● **Stored dataset items**:

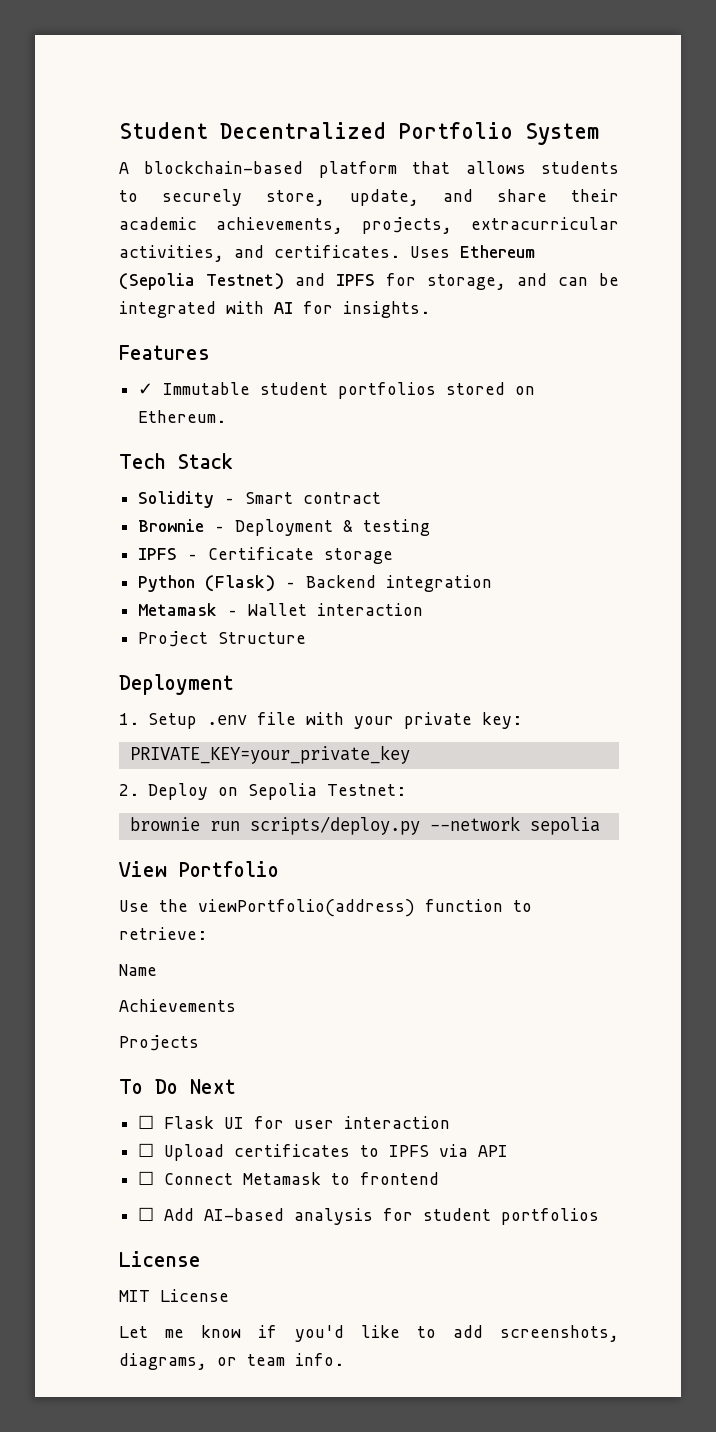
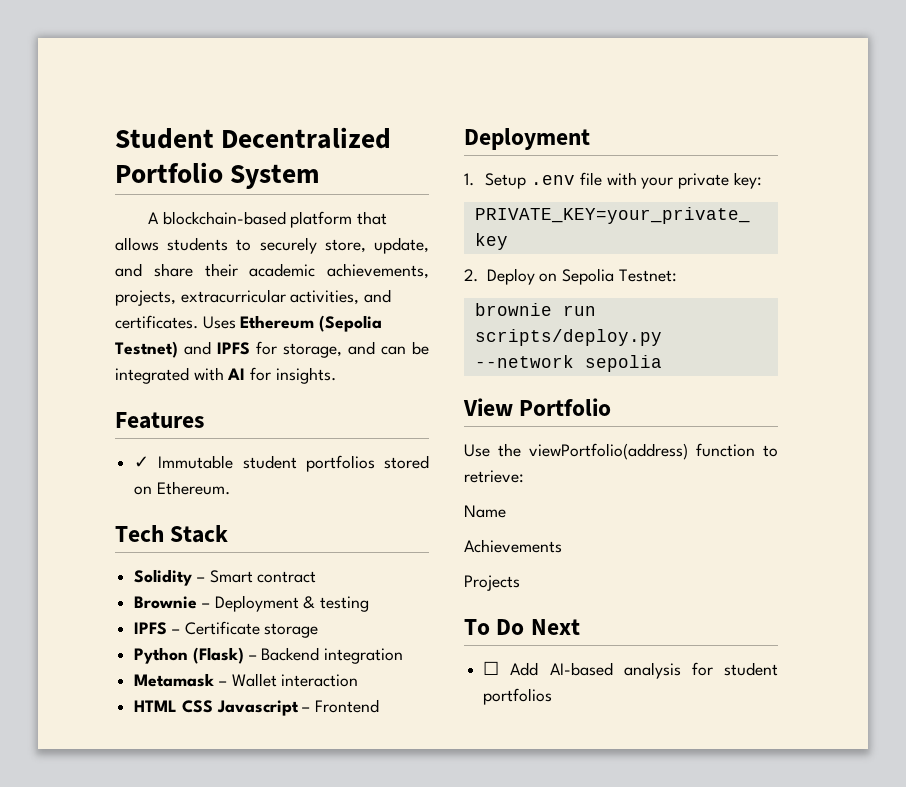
- Project Structure
+ HTML CSS Javascript – Frontend
- ☐ Flask UI for user interaction
- ☐ Upload certificates to IPFS via API
- ☐ Connect Metamask to frontend
  ☐ Add AI-based analysis for student portfolios
- License
- MIT License
- Let me know if you'd like to add screenshots, diagrams, or team info.

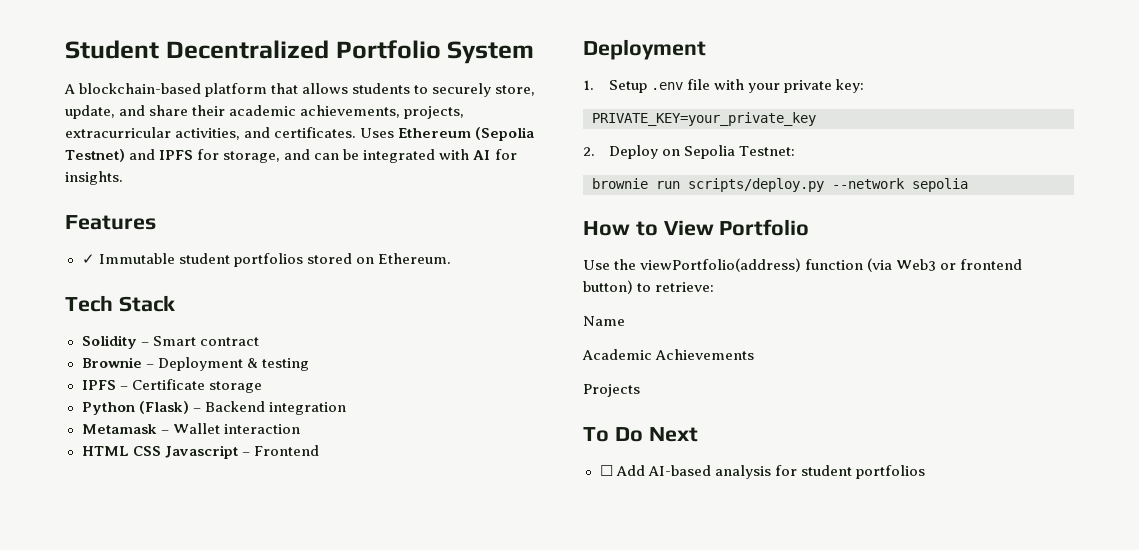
- View Portfolio
+ How to View Portfolio
- Use the viewPortfolio(address) function to retrieve:
+ Use the viewPortfolio(address) function (via Web3 or frontend button) to retrieve:
- Achievements
+ Academic Achievements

● **Your objective**:
Identify the lines of the entries containing the string "viewPortfolio". Copy each such line.

● **Written reply**:
- Use the viewPortfolio(address) function to retrieve:
+ Use the viewPortfolio(address) function (via Web3 or frontend button) to retrieve:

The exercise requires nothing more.